The Roy Williams you never knew

And you thought Roy Williams ran off to North Carolina, leaving his Jayhawk faithful behind in a blaze of baby blue.

“Not so,” Williams says, raising an eyebrow and crossing his arms. “I’ve been right here in Lawrence the entire time.”

If you’re not confused already, consider this: “Basketball is all right,” Williams says, “but I’ve never really gotten that into it. I’d rather go camping.”

Coach, you’d rather be out roughing it in a tent than stomping along the sidelines in Allen Fieldhouse?

“Yeah, I guess that will sound pretty crazy when people read it,” Williams says. “But hey, that’s just me.”

Meet Roy Williams, a lifelong Lawrence resident, current Kansas University employee and affable co-owner of a famous name.

“My parents just wanted to name me after my great-grandfather,” Williams, 29, says. “They never saw 1989 coming.”

That was “THE year,” as Williams’ mother, Orlena Carr, likes to put it, that another Roy Williams rode into town. The former KU men’s basketball coach quickly put Carr’s 14-year-old son in the spotlight.

“It was pretty funny from the start,” Williams says. “People would stop me in the halls at school and say things like, ‘What happened with the game last night, Roy?’ or ‘Man, the team isn’t looking so good, coach.'”

The comments seemed especially strange to Williams, a ninth-grader at Lawrence High School at the time, because it was just one year earlier that he had watched a basketball game from start to finish for the first time.

“The 1988 championship game was the first game I ever watched the whole way through,” says Williams, who dabbled in soccer and participated in Boy Scouts as a kid. “So, I had some catching up to do.

“But you know, the more I watched the team after Roy Williams arrived, the better they seemed to play.”

Could two Roys be better than one?

Roy Williams, of Lawrence, has lived here his entire life and experienced the joys and pitfalls of sharing a name with the former Kansas University men's basketball coach.

“Actually, when I graduated from high school in 1993, there were six Roy Williamses in town,” Williams says, laughing. “We really should have started a support group or something.”

Williams, Roy Williams

He has a point: Life as Roy Williams in Lawrence isn’t without its challenges.

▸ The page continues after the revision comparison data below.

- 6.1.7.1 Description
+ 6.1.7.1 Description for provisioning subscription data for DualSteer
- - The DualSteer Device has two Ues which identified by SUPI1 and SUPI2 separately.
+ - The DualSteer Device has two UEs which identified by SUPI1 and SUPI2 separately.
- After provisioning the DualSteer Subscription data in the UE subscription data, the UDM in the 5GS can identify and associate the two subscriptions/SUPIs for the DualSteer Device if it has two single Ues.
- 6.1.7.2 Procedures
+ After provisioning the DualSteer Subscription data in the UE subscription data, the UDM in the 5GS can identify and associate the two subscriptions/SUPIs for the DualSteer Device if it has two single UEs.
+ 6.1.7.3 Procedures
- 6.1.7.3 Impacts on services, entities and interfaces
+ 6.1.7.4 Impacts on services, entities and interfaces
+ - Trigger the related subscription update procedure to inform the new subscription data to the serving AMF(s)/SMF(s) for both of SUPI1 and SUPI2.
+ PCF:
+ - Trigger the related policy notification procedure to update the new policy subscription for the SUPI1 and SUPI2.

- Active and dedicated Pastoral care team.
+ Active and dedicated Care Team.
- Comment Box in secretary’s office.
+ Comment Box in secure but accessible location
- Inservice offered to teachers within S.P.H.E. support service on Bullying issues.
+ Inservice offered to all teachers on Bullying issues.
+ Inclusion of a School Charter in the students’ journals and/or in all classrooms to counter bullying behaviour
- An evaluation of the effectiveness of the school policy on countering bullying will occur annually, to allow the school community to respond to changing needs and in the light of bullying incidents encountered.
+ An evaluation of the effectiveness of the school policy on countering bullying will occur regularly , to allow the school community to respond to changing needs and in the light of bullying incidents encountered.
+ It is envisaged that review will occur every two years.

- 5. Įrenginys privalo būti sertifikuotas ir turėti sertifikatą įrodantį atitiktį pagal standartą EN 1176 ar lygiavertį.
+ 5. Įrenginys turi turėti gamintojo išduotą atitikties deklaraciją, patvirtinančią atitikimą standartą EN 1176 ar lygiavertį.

“There have been some strange moments,” says Williams, who began working as a food service supervisor at KU’s Wescoe Terrace last year. “The hardest thing is getting people to believe me.”

Williams says he’ll never forget a particularly awkward experience that resulted from a phone reservation he made at a Lawrence restaurant during the height of Roy’s reign.

“I remember calling to make reservations and them asking for my name,” Williams says. “I said, ‘Williams,’ and the lady said, ‘First name?’ What was I to do? I said ‘Roy,’ and her tone changed completely. ‘Oh, certainly, sir,’ she practically gushed. ‘We’re so thrilled to have you.’

“Of course, when I arrived at the restaurant, she was not too happy. They had pulled out all the stops, I think, but we ended getting shoved to a lousy table.”

Carr was with her son that evening and says she vaguely remembers wondering to herself if it was too late to start calling her son by his middle name.

“Things were just a little too weird right then,” Carr says, chuckling.

The slightly built and youthful-looking Williams also recalls an awkward moment that happened on his 21st birthday.

“I went to go buy alcohol for the first time,” Williams says, “and the guy cracked up at my I.D. He wanted to know what kind of idiot would choose Roy Williams for his fake I.D. in Lawrence. I just shook my head and laughed. I couldn’t win.”

The joy of being Roy

Of course, Williams says there have been some enjoyable moments associated with his name as well.

“I actually ran into Roy Williams once at a Lawrence High football game, and I was gutsy enough to introduce myself,” Williams says. “I was like, ‘Hi, you’re Roy Williams, right?’ and he was like, ‘Yeah!’ So I said, ‘Well, I’m Roy Williams, too.’ He laughed and said, ‘No kidding? Well, do me a favor and don’t get into any trouble.’

“That was great.”

Williams also has accumulated a spate of nicknames since 1989, the most common being “Coach.”

“People at one of the places I used to work started that,” Williams says, “and it just stuck. I even have a hat that says ‘Coach’ in big letters.”

Williams, whose slick black hair likens him more to NBA coach Pat Riley than a certain Tarheel figurehead, says he’s had a good time with his name despite the roller-coaster ride that was Roy.

“You know, how many people get to experience this?” Williams says. “It’s been fun, even last spring when Roy was pretty hated around here. It kept things interesting.”

And should another Bill Self unwittingly move to Lawrence, Williams offers a piece of friendly advice: “An unlisted phone number probably isn’t a bad idea, I’ll say that much.”